C. Dabel (Rivalis) : « Face au banquier, il faut se montrer sérieux, motivé et naturel »

2009-05-13T14:24:00+02:00

13.05.2009, 


imprimer

Ancienne chargée d’affaires au CIC, Céline Dabel conseille les TPE au sein du réseau Rivalis. Face au banquier, tout se joue dès les 10 premières secondes.

Céline Dabel, Rivalis
Crédits photo : Droits Réservés
Céline Dabel, partenaire du réseau Rivalis.

Comment préparer en amont le rendez-vous ?

Il est indispensable de monter un dossier irréprochable. Les entrepreneurs ne sont pas toujours familiarisés avec les chiffres. Le mieux est donc de faire appel à une société de conseil comme Rivalis ou à un expert-comptable. Lorsque l’entrepreneur se rend au rendez-vous, il doit remettre au chargé d’affaires un dossier exposant le plan de financement, le prévisionnel d’exploitation, le besoin de fond de roulement…. Et surtout précisant les hypothèses sur lesquelles ont été bâties les prévisions. Ce document écrit est indispensable car l’interlocuteur qu’on a en face de soi décide rarement seul. Il retranscrit l’information à son directeur d’agence ou au comité départemental qui tranche in fine.
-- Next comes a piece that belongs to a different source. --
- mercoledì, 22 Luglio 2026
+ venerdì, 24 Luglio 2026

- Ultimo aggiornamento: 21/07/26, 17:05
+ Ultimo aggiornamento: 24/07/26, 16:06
Mieux vaut lui fournir un maximum d’informations. Il faut également présenter un dossier cohérent avec son profil et son parcours professionnel. En cas de totale reconversion, le créateur doit être capable de dégager un fil conducteur logique.
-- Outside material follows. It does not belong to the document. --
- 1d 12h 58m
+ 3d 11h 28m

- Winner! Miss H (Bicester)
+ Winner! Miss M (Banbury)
Comment valoriser l’appartenance à un réseau ?

Il faut donner un maximum d’informations sur le franchiseur et ses atouts. Une enseigne, même si elle est jeune, fait des études de marché fouillées. Le prévisionnel est étayé par les résultats d’autres franchisés. Et n’oubliez pas de mettre en avant les « plus » que le franchiseur apporte comme la formation et l’accompagnement.
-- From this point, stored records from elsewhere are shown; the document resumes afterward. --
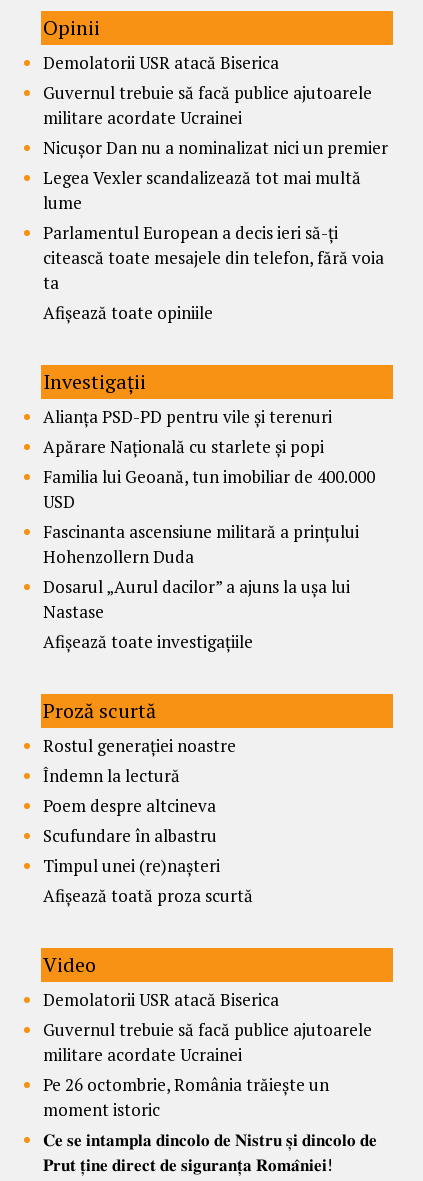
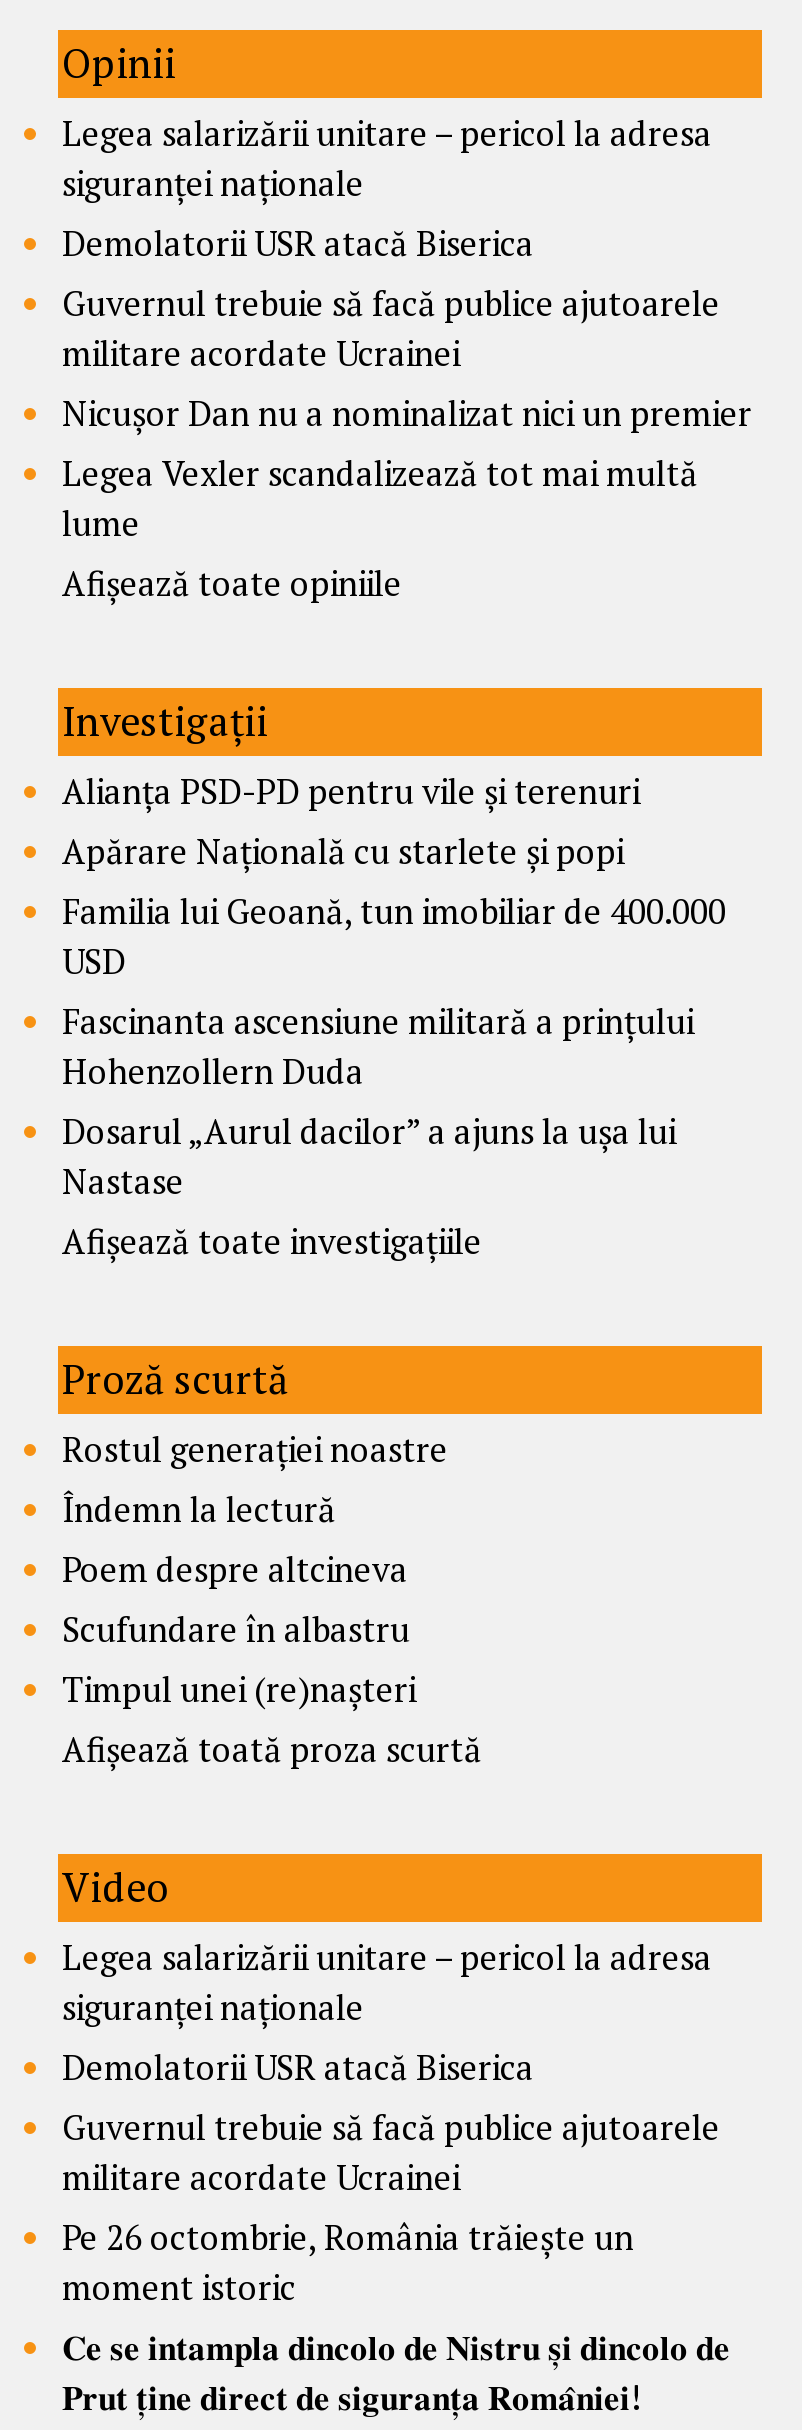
+ Legea salarizării unitare – pericol la adresa
+ siguranței naționale

moved down: Demolatorii USR atacă Biserica | Guvernul trebuie să facă publice ajutoarele | militare acordate Ucrainei | Nicușor Dan nu a nominalizat nici un premier | Legea Vexler scandalizează tot mai multă | lume

- Parlamentul European a decis ieri să-ți
- citească toate mesajele din telefon, fără voia
- ta

moved up: Afișează toate opiniile | Investigații | Alianța PSD-PD pentru vile și terenuri | ... | Afișează toată proza scurtă | Video

+ Legea salarizării unitare – pericol la adresa
+ siguranței naționale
Comment aborder la rencontre ?

Il faut apporter tous les justificatifs dès le premier rendez-vous. Comme tous les êtres humains, le banquier n’aime pas dire non. Si vous lui présentez tous les papiers, il ne trouvera pas de brèche et pourra difficilement motiver son refus. Les dix premières secondes sont primordiales. Il faut se montrer sérieux, motivé… et naturel. Et surtout être transparent. Cacher une faiblesse est une faute. Tôt ou tard, le chargé d’affaires ou le directeur d’agence la détectera. Dernier conseil : démarcher plusieurs banques car, à dossier égal, on reçoit des réponses différentes. Au fur et à mesure des entretiens, on devient plus convaincant.